» **How to complete this task**:
With the pictures set aside, write out all of the data exactly as it stands.

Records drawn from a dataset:
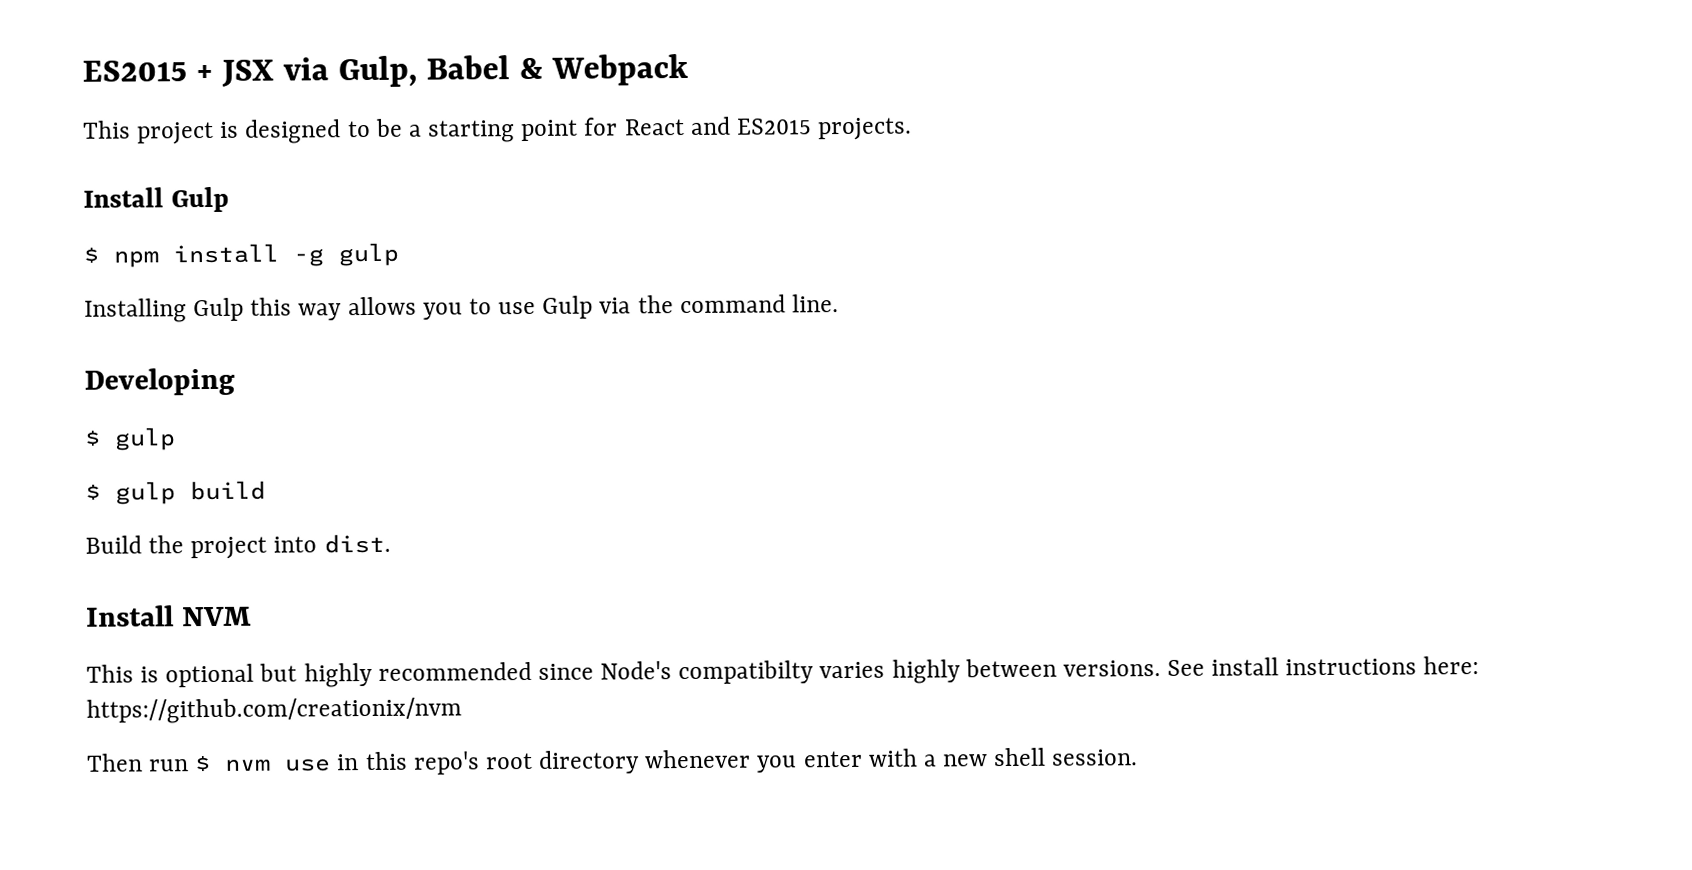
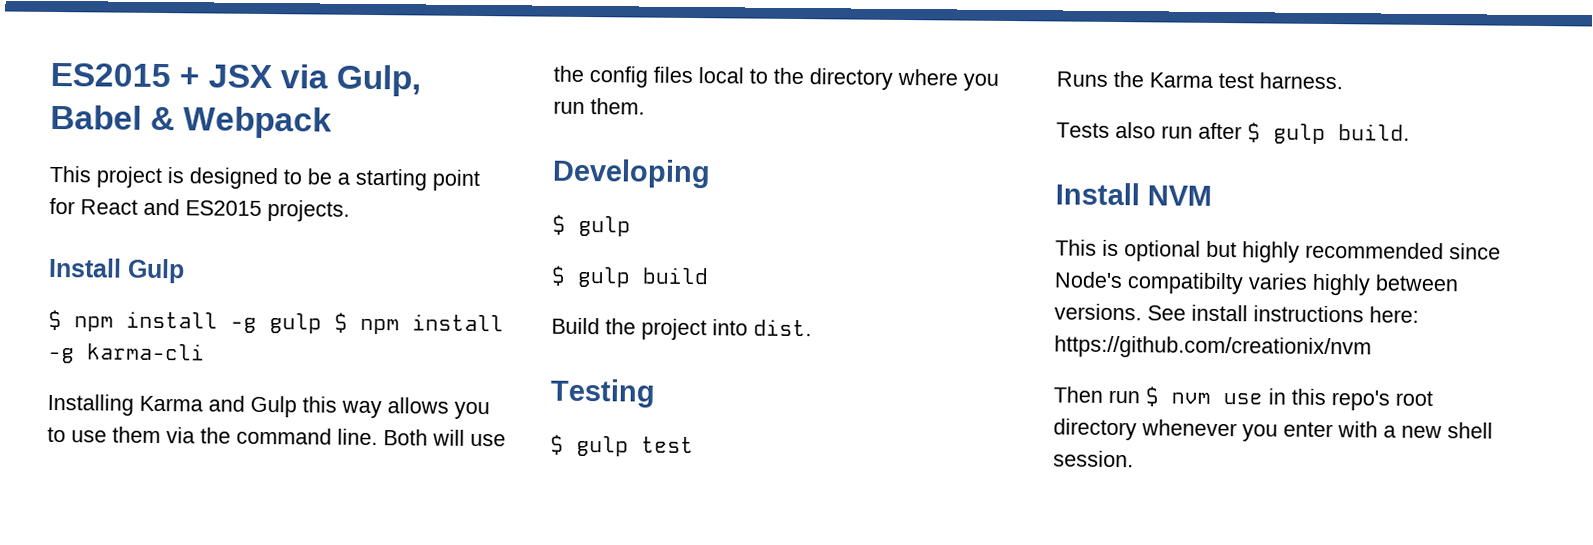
- $ npm install -g gulp
+ $ npm install -g gulp $ npm install -g karma-cli
- Installing Gulp this way allows you to use Gulp via the command line.
+ Installing Karma and Gulp this way allows you to use them via the command line. Both will use the config files local to the directory where you run them.
+ Testing
+ $ gulp test
+ Runs the Karma test harness.
+ Tests also run after $ gulp build.

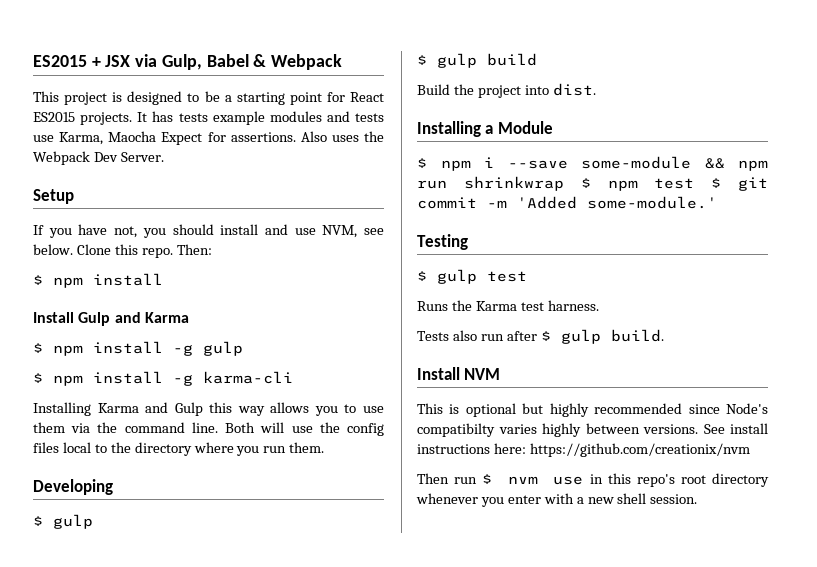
- This project is designed to be a starting point for React and ES2015 projects.
+ This project is designed to be a starting point for React ES2015 projects. It has tests example modules and tests use Karma, Maocha Expect for assertions. Also uses the Webpack Dev Server.
+ Setup
+ If you have not, you should install and use NVM, see below. Clone this repo. Then:
+ $ npm install
- Install Gulp
+ Install Gulp and Karma
- $ npm install -g gulp $ npm install -g karma-cli
+ $ npm install -g gulp
+ $ npm install -g karma-cli
+ Installing a Module
+ $ npm i --save some-module && npm run shrinkwrap $ npm test $ git commit -m 'Added some-module.'

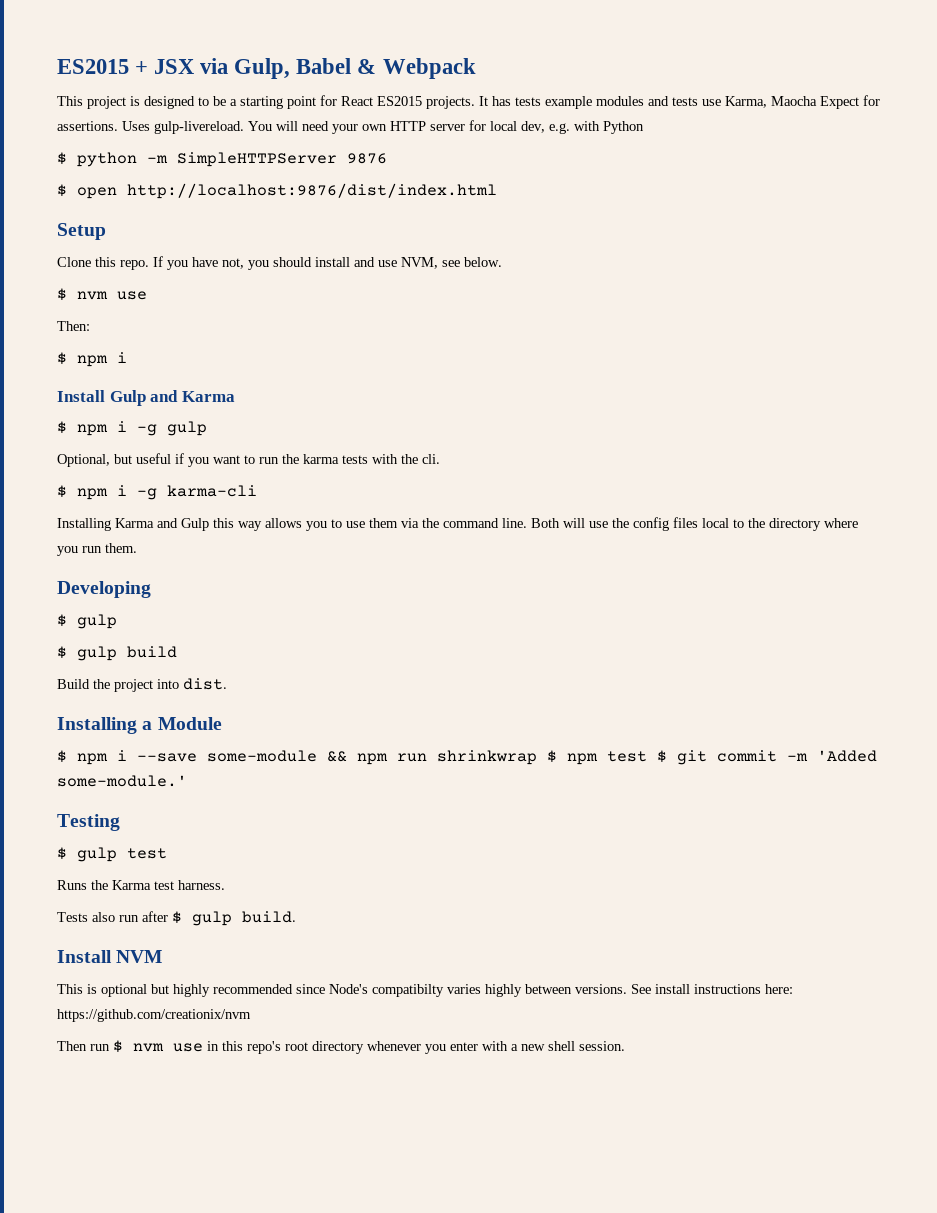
- Also uses the Webpack Dev Server.
+ Uses gulp-livereload. You will need your own HTTP server for local dev, e.g. with Python
+ $ python -m SimpleHTTPServer 9876
+ $ open http://localhost:9876/dist/index.html
  Setup
- If you have not, you should install and use NVM, see below. Clone this repo. Then:
- $ npm install
+ Clone this repo. If you have not, you should install and use NVM, see below.
+ $ nvm use
+ Then:
+ $ npm i
- $ npm install -g gulp
+ $ npm i -g gulp
- $ npm install -g karma-cli
+ Optional, but useful if you want to run the karma tests with the cli.
+ $ npm i -g karma-cli

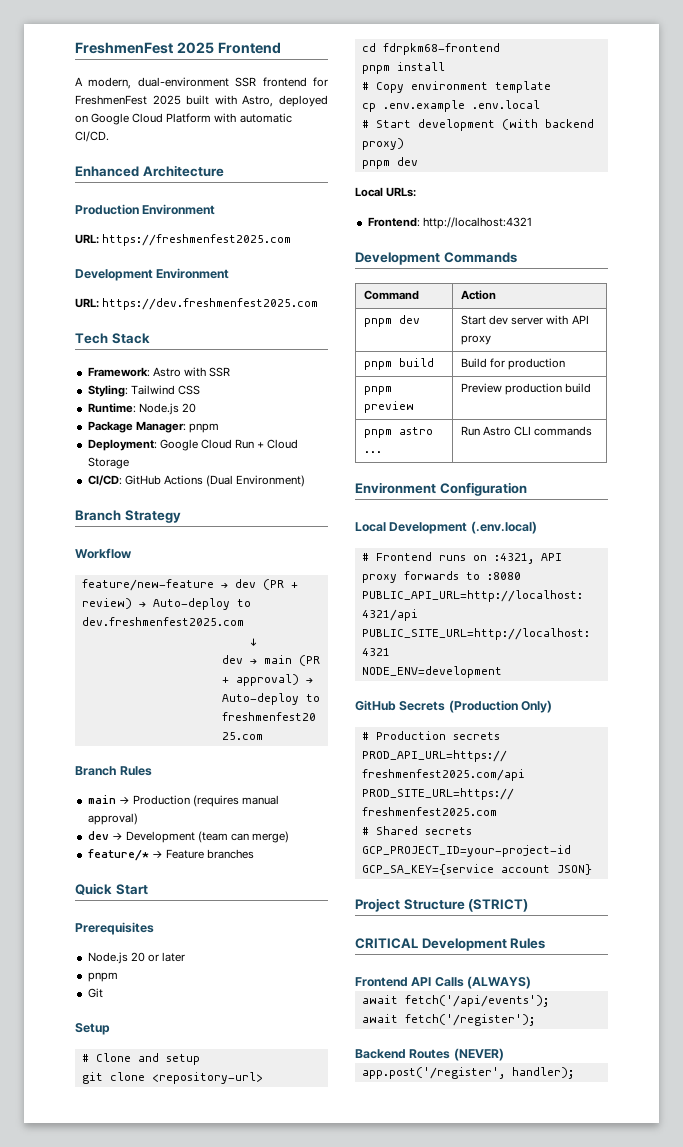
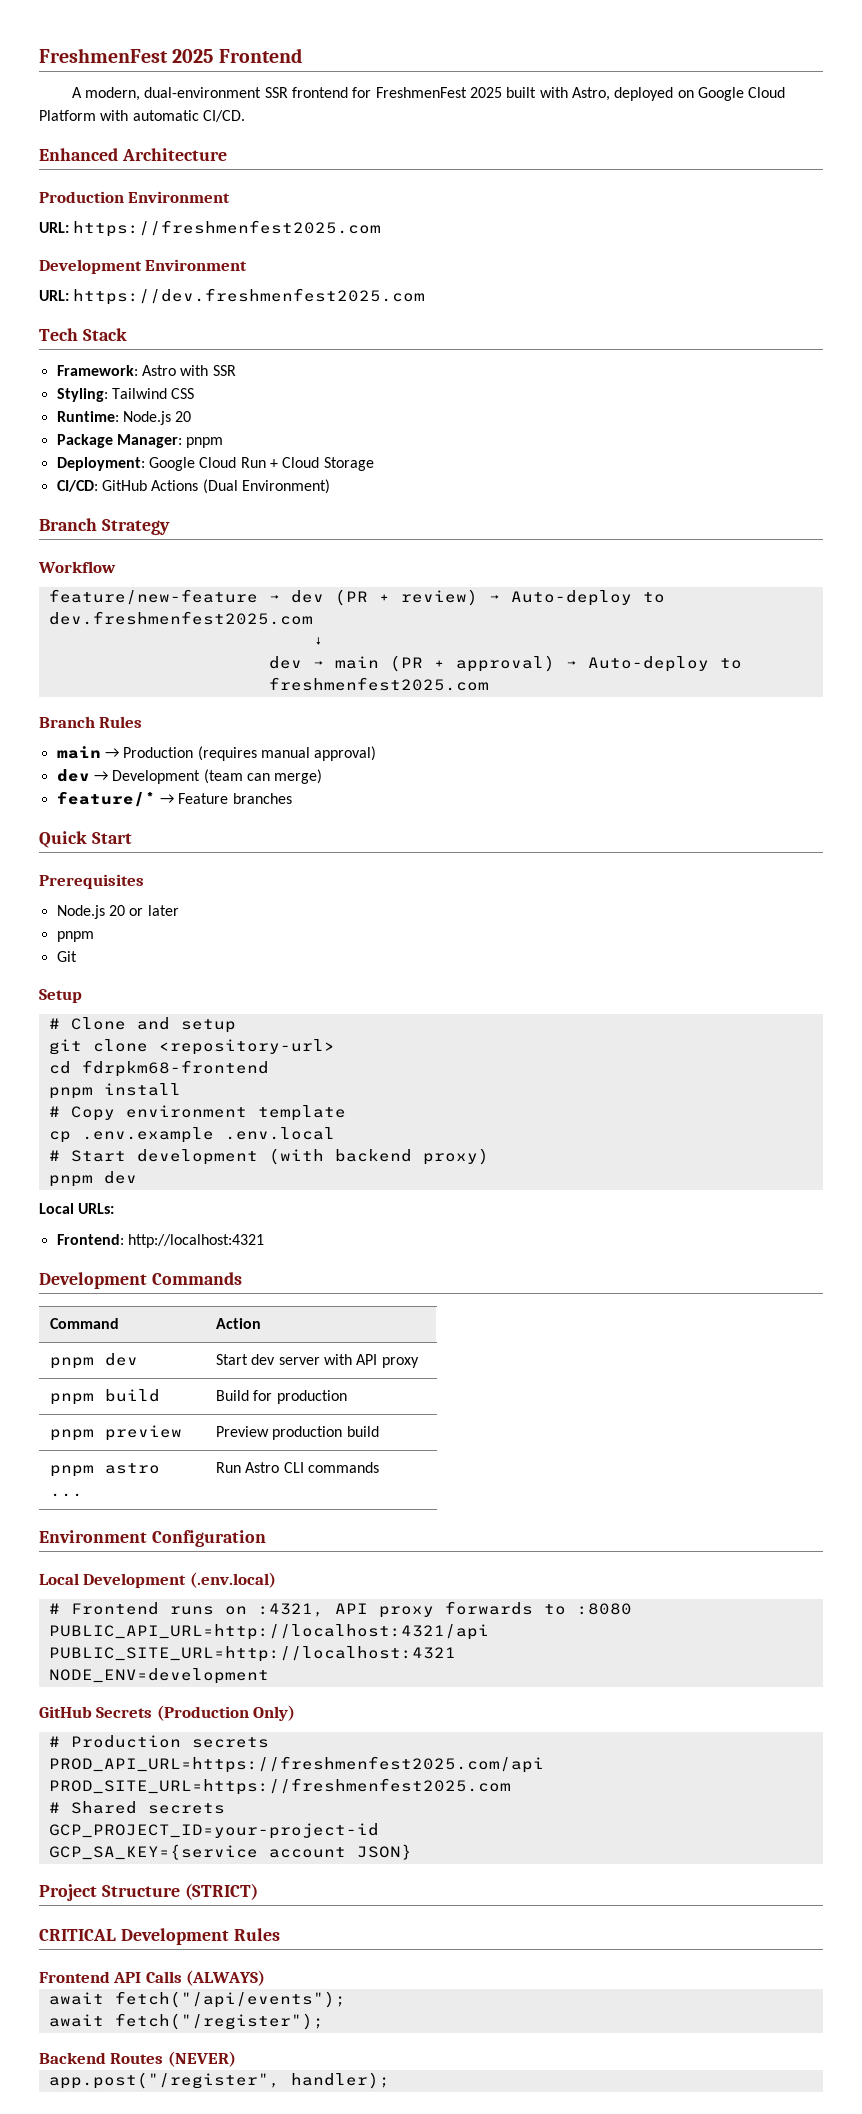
- await fetch('/api/events');
- await fetch('/register');
+ await fetch("/api/events");
+ await fetch("/register");
- app.post('/register', handler);
+ app.post("/register", handler);

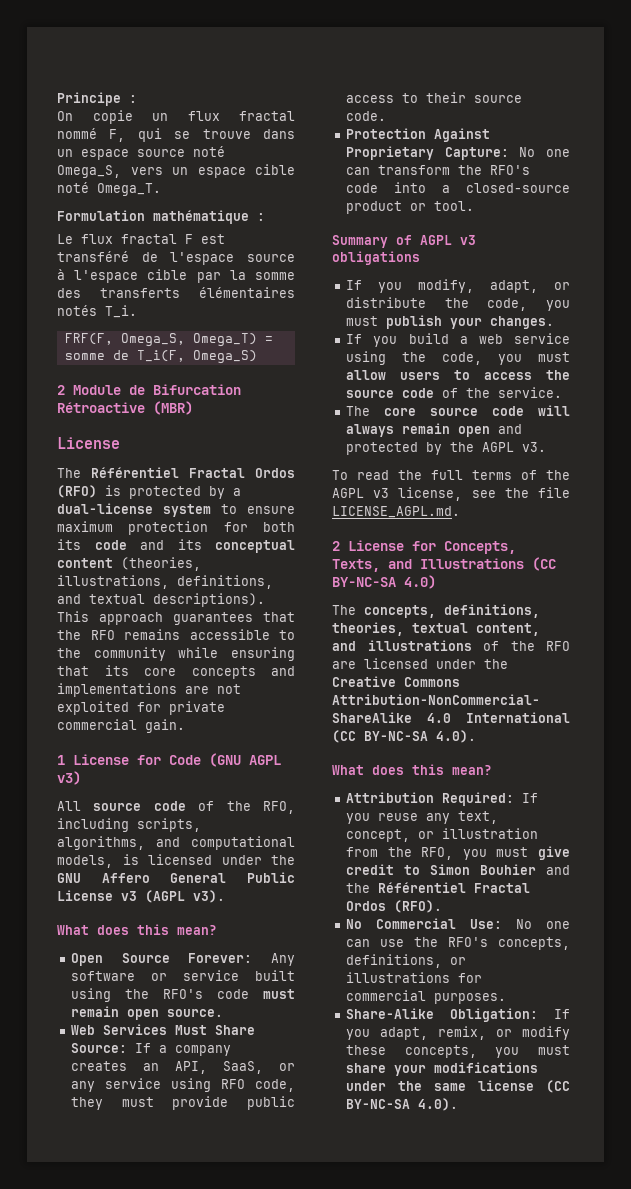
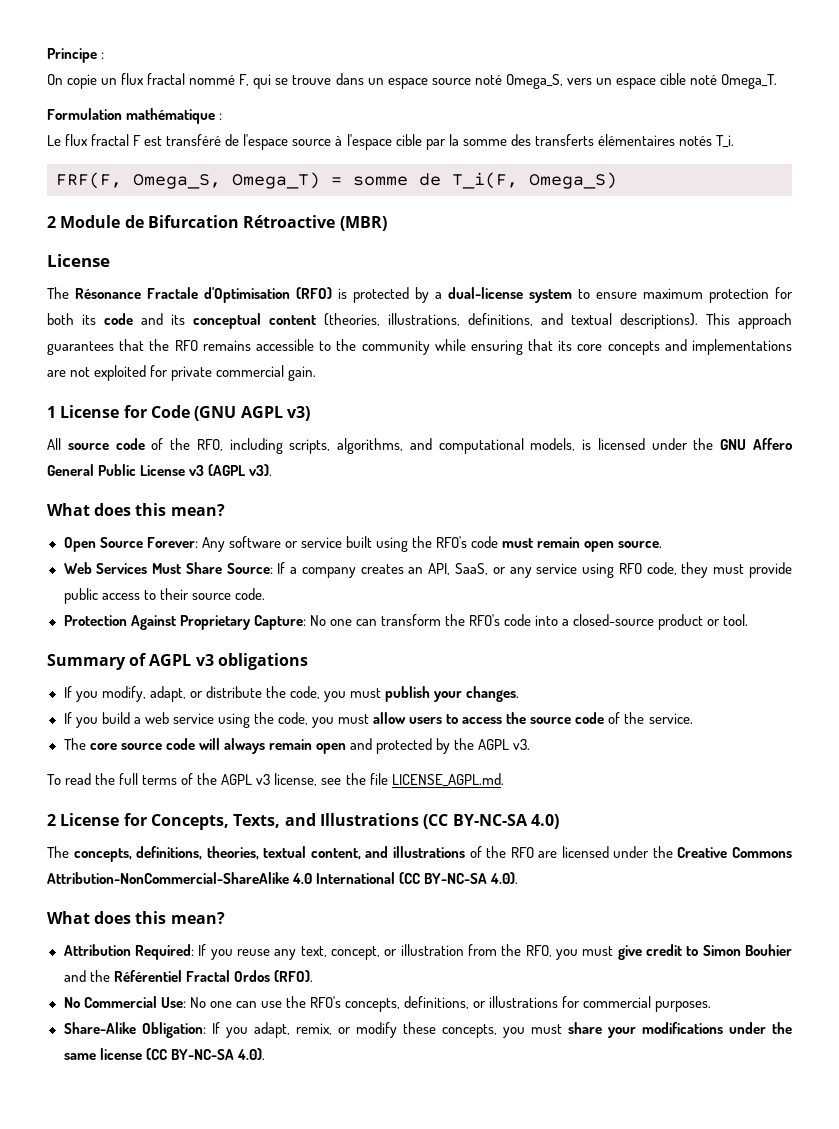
- The Référentiel Fractal Ordos (RFO) is protected by a dual-license system to ensure maximum protection for both its code and its conceptual content (theories, illustrations, definitions, and textual descriptions).
+ The Résonance Fractale d'Optimisation (RFO) is protected by a dual-license system to ensure maximum protection for both its code and its conceptual content (theories, illustrations, definitions, and textual descriptions).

» **Your response**:
- $ npm install -g gulp
+ $ npm install -g gulp $ npm install -g karma-cli
- Installing Gulp this way allows you to use Gulp via the command line.
+ Installing Karma and Gulp this way allows you to use them via the command line. Both will use the config files local to the directory where you run them.
+ Testing
+ $ gulp test
+ Runs the Karma test harness.
+ Tests also run after $ gulp build.

- This project is designed to be a starting point for React and ES2015 projects.
+ This project is designed to be a starting point for React ES2015 projects. It has tests example modules and tests use Karma, Maocha Expect for assertions. Also uses the Webpack Dev Server.
+ Setup
+ If you have not, you should install and use NVM, see below. Clone this repo. Then:
+ $ npm install
- Install Gulp
+ Install Gulp and Karma
- $ npm install -g gulp $ npm install -g karma-cli
+ $ npm install -g gulp
+ $ npm install -g karma-cli
+ Installing a Module
+ $ npm i --save some-module && npm run shrinkwrap $ npm test $ git commit -m 'Added some-module.'

- Also uses the Webpack Dev Server.
+ Uses gulp-livereload. You will need your own HTTP server for local dev, e.g. with Python
+ $ python -m SimpleHTTPServer 9876
+ $ open http://localhost:9876/dist/index.html
  Setup
- If you have not, you should install and use NVM, see below. Clone this repo. Then:
- $ npm install
+ Clone this repo. If you have not, you should install and use NVM, see below.
+ $ nvm use
+ Then:
+ $ npm i
- $ npm install -g gulp
+ $ npm i -g gulp
- $ npm install -g karma-cli
+ Optional, but useful if you want to run the karma tests with the cli.
+ $ npm i -g karma-cli

- await fetch('/api/events');
- await fetch('/register');
+ await fetch("/api/events");
+ await fetch("/register");
- app.post('/register', handler);
+ app.post("/register", handler);

- The Référentiel Fractal Ordos (RFO) is protected by a dual-license system to ensure maximum protection for both its code and its conceptual content (theories, illustrations, definitions, and textual descriptions).
+ The Résonance Fractale d'Optimisation (RFO) is protected by a dual-license system to ensure maximum protection for both its code and its conceptual content (theories, illustrations, definitions, and textual descriptions).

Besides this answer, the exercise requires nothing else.